# Seat covers for Bilbos Nexus



## Bluebird68 (May 31, 2011)

Hi experienced VW owners. I have a Bilbos Nexus on order from Bilbos and the prospect of potential damage that my teenage children can do prompts me to find some suitable everyday seat covers for 2 captains chairs and double seats in the rear. Apart from VW covers can anyone recommend others, please? I will be very grateful for any help.


----------



## rod_vw (May 10, 2005)

We've run Volkswagens for years and never bothered with covers for the seats.

IF they are covered with genuine VW material!

I have always looked on the subject this way. VW made these vehicles for commercial use and fitted seats with a material suitable for hard commercial use. The quality is reflected in the price when you buy the material by the metre!!

Our last three, a T4 and two T5s have been upholstered with genuine material front & rear and have survived domestic and semi-commercial use still looking excellent at the time of sale.

Rod.


----------



## Bluebird68 (May 31, 2011)

Thanks rod_vw, I do understand what you are saying, but I would still feel more comfortable knowing that after the kids were covered in mud, bleeding or were throwing up I had another line of defence in a new vehicle. I guess Ebay might have something.


----------



## rod_vw (May 10, 2005)

In that case, try Peter Degg at Vision Leisure Upholstery http://www.visionleisureupholstery.co.uk/ he may be able to supply or give you advice on where to get some made.

I have no connections with Peter's business other than as a satisfied customer for the manufacture of the rear seat / bed upholstery in my current camper.

Another thought is to try Concept Multi Car at Hythe http://www.conceptmulti-car.co.uk/. Again simply a satisfied customer.

Rod


----------



## lalala (Aug 13, 2009)

Hi,
We have a Nexa and thought as you do, that the children would spill things, bring in mud, stand on the seats, etc. They did and they do! Not only that but adults have spilt things, what about tomato pasta sauce made with olive oil - so we are really pleased that we covered the seats. I made the covers myself from a very good upholstery material, it wasn't easy but they look fine. They are designed so that the backs slip over the backs of the seats with reinforced holes for the headrests. The sides aren't solid material so that the handles can be easily used. The actual seat bits are made like boxes without lids and fit snugly. Main difficulty was the front seat, the sitting bit not the backs. 
I am very pleased we have them, and it means we don't mind when things do get spilt or when they get dirty.
By the way we also covered the floor with insulating flooring as when it is cold outside the Bilbo floor is very cold to stand on. It works a treat.
Enjoy your van,
Lala


----------



## Addie (Aug 5, 2008)

We used... Motorhome Seat Covers. They're near Manchester. The material we used was actually from a 2010 VW Jetta.

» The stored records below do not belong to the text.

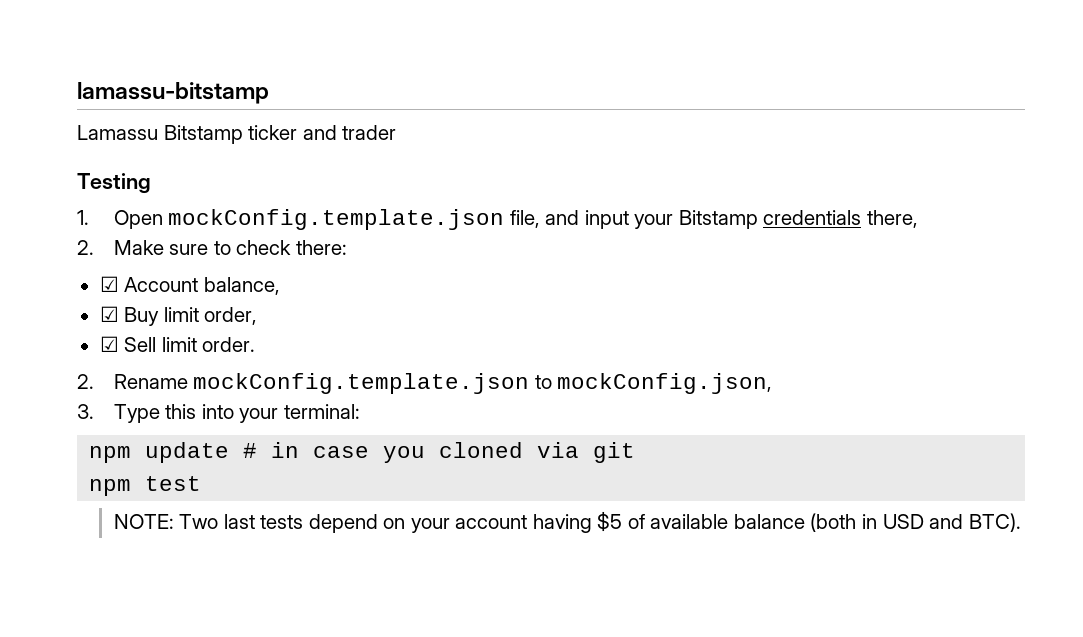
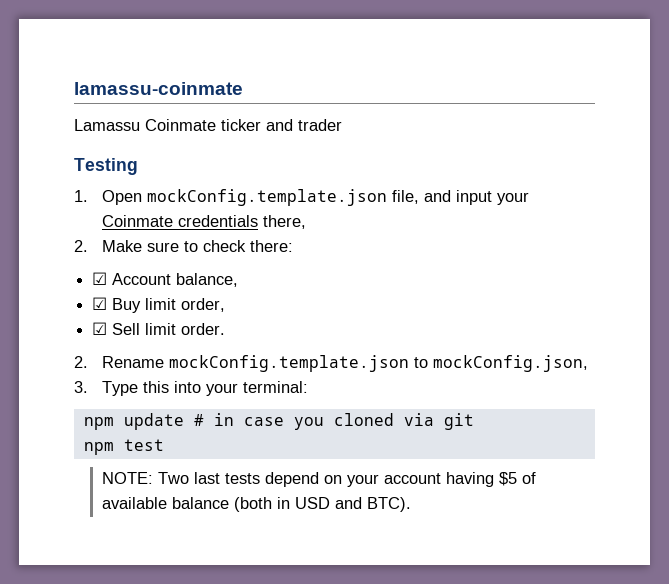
[77,82,269,104] lamassu-bitstamp -> [74,82,243,95] lamassu-coinmate
[163,125,243,144] Bitstamp -> [145,119,216,131] Coinmate
[678,210,758,229] Bitstamp -> [101,215,173,227] Coinmate

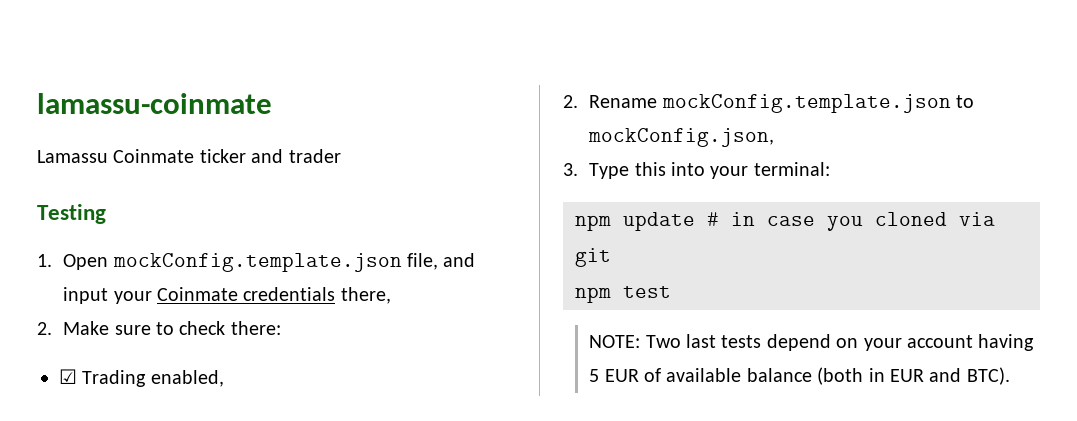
[112,273,239,287] [92,297,226,313] [92,322,226,335] Account balance, // ☑ Buy limit order, // ☑ Sell limit order. -> [82,370,224,387] Trading enabled,
[498,472,517,486] $5 -> [589,369,639,382] 5 EUR
[294,497,330,509] USD -> [889,369,924,382] EUR

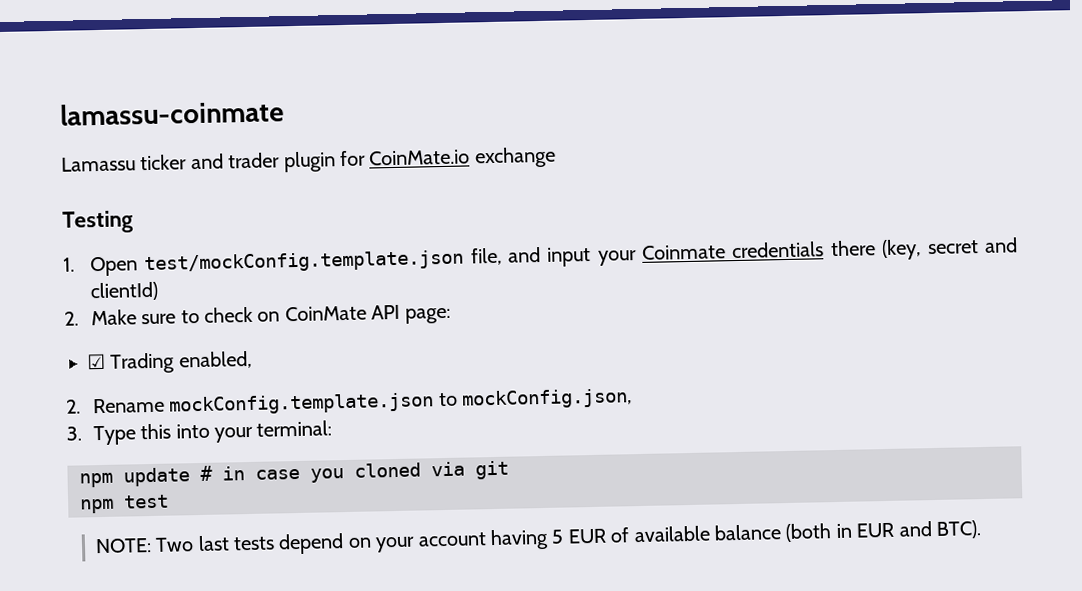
[113,149,195,163] Coinmate -> (136, 164) none
(341, 156) none -> [283,146,556,173] plugin for CoinMate.io exchange
[112,253,402,272] mockConfig.template.json -> [144,249,465,275] test/mockConfig.template.json
[340,287,391,304] there, -> [829,237,1018,261] [89,281,159,302] there (key, secret and clientId)
[230,321,281,335] there: -> [257,304,451,324] on CoinMate API page:

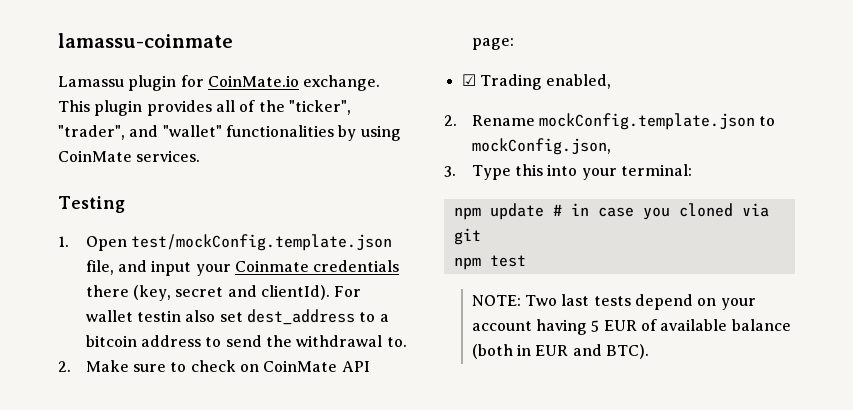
[140,146,556,173] ticker and trader plugin for CoinMate.io exchange -> [128,75,381,91] [58,100,351,116] [58,125,401,141] [58,150,201,162] plugin for CoinMate.io exchange. This plugin provides all of the "ticker", "trader", and "wallet" functionalities by using CoinMate services.
[89,281,159,302] clientId) -> [261,285,362,300] [85,309,389,325] [85,335,407,347] clientId). For wallet testin also set dest_address to a bitcoin address to send the withdrawal to.

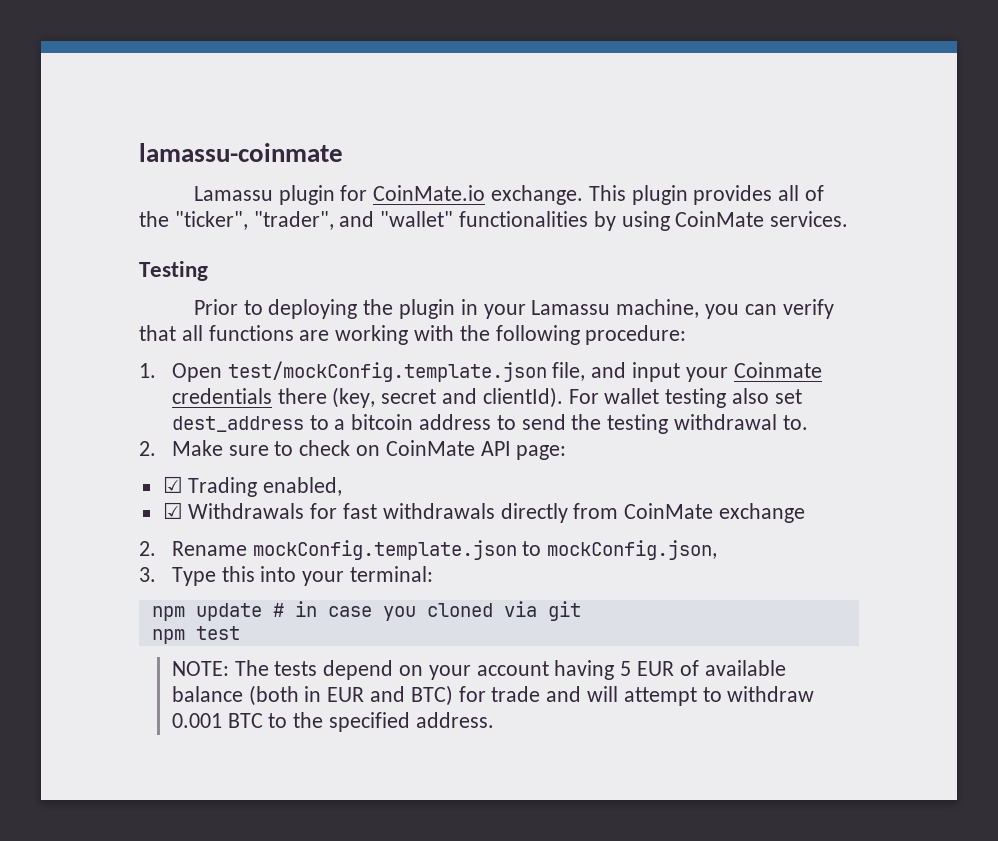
(125, 204) none -> [193,299,834,319] [139,325,687,345] // Prior to deploying the plugin in your Lamassu machine, you can verify that all functions are working with the following procedure:
[137,310,182,322] testin -> [665,388,727,408] testing
(293, 341) none -> [607,414,669,434] testing
(612, 81) none -> [162,502,806,523] // ☑ Withdrawals for fast withdrawals directly from CoinMate exchange
[525,294,590,306] Two last -> [234,660,269,676] The
[606,344,650,359] BTC). -> [410,685,815,706] [171,712,494,732] BTC) for trade and will attempt to withdraw 0.001 BTC to the specified address.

http://www.europebycamper.com/2011/03/motorhome-seat-covers.html


----------



## Bluebird68 (May 31, 2011)

Thank you very much rod_vw, lalala and Addie - I appreciate your experience and advice as a newbie.I will follow up on all the links you have given me. I realise that there is so much to learn but I am excited about the prospects of the freedom it will give! Thanks for that advice lalala about the floor - what did you use to insulate the floor?


----------



## lalala (Aug 13, 2009)

Bluebird68 said:


> Thanks for that advice lalala about the floor - what did you use to insulate the floor?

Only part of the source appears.